Work task. Lines holding the string "separadas" are the ones to copy; find them all in the data.

Change detection data.
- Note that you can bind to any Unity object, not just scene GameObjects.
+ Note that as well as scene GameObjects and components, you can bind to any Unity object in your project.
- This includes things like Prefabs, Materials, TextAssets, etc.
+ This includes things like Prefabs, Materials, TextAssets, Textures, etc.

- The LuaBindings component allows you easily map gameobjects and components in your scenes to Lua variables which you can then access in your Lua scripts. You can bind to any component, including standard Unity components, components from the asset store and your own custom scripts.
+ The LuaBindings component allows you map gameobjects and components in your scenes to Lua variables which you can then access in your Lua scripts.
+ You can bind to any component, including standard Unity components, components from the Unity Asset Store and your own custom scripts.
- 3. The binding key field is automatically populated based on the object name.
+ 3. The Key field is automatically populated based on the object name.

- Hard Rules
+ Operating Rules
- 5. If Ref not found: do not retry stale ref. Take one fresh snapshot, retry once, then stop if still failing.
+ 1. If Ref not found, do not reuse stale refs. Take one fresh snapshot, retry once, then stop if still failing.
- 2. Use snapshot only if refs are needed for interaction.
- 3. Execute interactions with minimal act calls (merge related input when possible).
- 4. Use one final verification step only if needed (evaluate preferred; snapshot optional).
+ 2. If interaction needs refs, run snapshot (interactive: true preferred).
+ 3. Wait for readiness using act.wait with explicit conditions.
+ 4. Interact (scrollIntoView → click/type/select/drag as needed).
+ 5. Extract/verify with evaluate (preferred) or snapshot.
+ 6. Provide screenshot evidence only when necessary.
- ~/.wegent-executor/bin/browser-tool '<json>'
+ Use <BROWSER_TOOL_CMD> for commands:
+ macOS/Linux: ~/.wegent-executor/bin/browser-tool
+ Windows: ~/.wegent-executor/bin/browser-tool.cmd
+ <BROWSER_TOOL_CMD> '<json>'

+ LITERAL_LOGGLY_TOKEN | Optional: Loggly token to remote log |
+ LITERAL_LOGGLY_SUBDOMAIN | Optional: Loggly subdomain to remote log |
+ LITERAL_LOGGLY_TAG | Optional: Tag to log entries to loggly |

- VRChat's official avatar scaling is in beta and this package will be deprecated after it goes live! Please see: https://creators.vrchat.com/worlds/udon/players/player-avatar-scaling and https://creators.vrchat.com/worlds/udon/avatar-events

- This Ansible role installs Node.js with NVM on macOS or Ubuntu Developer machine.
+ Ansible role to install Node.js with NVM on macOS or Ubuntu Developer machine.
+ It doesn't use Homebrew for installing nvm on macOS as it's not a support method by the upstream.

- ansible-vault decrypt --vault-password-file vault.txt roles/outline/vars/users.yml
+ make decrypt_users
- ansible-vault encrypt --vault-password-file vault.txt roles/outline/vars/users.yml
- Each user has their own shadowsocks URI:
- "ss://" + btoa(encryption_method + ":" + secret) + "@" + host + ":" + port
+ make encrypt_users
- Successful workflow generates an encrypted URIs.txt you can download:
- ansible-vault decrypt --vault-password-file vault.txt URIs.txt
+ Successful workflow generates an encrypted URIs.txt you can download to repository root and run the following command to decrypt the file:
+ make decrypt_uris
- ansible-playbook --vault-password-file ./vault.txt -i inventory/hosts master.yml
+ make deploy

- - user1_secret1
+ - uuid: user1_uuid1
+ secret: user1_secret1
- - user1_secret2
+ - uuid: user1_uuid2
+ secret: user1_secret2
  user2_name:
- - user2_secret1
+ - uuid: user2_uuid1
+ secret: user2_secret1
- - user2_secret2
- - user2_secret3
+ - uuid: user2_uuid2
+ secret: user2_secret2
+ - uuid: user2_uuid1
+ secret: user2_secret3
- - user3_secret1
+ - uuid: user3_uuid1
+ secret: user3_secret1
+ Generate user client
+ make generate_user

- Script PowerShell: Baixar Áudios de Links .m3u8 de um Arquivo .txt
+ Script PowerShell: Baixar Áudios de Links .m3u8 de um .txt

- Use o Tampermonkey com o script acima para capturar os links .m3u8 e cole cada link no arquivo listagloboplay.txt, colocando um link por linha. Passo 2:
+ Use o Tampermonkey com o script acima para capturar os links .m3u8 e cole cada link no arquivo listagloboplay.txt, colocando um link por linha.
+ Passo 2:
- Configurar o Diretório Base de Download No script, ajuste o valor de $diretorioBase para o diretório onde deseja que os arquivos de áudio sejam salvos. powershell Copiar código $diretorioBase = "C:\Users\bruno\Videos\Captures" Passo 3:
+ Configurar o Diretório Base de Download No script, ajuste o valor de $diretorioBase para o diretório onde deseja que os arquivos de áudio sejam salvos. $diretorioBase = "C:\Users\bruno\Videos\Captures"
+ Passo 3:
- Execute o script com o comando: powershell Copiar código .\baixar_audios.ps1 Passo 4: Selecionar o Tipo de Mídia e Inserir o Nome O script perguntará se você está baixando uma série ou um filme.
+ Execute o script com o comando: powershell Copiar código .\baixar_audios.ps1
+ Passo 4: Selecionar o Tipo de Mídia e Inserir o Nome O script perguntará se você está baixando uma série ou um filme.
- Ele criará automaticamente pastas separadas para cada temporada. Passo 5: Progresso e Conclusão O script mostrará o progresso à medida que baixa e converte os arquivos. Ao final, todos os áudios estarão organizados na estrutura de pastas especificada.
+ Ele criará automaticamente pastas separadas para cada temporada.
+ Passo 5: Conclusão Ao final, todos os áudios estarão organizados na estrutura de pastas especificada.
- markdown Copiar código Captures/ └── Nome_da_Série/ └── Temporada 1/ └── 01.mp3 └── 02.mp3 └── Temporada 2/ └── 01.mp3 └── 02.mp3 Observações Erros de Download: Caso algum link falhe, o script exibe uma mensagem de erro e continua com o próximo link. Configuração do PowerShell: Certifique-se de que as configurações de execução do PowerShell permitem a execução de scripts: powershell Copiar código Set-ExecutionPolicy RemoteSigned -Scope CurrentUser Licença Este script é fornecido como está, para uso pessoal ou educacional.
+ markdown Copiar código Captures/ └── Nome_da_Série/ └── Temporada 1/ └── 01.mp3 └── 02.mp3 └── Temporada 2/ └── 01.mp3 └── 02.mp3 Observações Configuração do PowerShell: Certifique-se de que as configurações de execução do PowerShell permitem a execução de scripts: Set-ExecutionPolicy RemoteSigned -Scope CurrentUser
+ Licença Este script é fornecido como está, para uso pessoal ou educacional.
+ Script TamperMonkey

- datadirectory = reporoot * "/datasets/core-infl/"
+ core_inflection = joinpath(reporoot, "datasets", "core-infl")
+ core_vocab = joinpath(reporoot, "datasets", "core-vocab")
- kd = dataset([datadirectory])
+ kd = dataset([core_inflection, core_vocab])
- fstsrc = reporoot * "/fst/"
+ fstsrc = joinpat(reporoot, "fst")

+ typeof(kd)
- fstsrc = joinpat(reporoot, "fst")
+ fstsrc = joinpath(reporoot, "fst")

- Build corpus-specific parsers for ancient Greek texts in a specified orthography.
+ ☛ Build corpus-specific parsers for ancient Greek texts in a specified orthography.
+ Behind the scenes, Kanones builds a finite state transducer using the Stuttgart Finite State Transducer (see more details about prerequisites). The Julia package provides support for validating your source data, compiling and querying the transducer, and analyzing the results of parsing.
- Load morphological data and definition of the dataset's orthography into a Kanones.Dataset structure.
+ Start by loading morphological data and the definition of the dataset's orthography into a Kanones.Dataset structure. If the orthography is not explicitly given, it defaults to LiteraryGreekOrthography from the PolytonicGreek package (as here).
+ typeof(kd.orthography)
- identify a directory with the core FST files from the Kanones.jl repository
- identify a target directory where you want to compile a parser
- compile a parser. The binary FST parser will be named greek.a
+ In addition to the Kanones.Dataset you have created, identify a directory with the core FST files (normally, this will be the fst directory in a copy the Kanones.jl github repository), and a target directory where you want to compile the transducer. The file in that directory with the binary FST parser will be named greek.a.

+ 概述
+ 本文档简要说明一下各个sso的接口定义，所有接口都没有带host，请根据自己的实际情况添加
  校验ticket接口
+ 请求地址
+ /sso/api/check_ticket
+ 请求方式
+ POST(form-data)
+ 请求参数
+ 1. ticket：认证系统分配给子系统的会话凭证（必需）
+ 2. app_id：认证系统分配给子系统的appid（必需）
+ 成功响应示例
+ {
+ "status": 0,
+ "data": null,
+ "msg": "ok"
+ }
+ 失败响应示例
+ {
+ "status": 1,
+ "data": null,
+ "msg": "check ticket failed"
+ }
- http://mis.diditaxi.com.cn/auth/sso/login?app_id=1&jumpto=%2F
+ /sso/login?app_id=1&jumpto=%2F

Expected answer.
- Ele criará automaticamente pastas separadas para cada temporada. Passo 5: Progresso e Conclusão O script mostrará o progresso à medida que baixa e converte os arquivos. Ao final, todos os áudios estarão organizados na estrutura de pastas especificada.
+ Ele criará automaticamente pastas separadas para cada temporada.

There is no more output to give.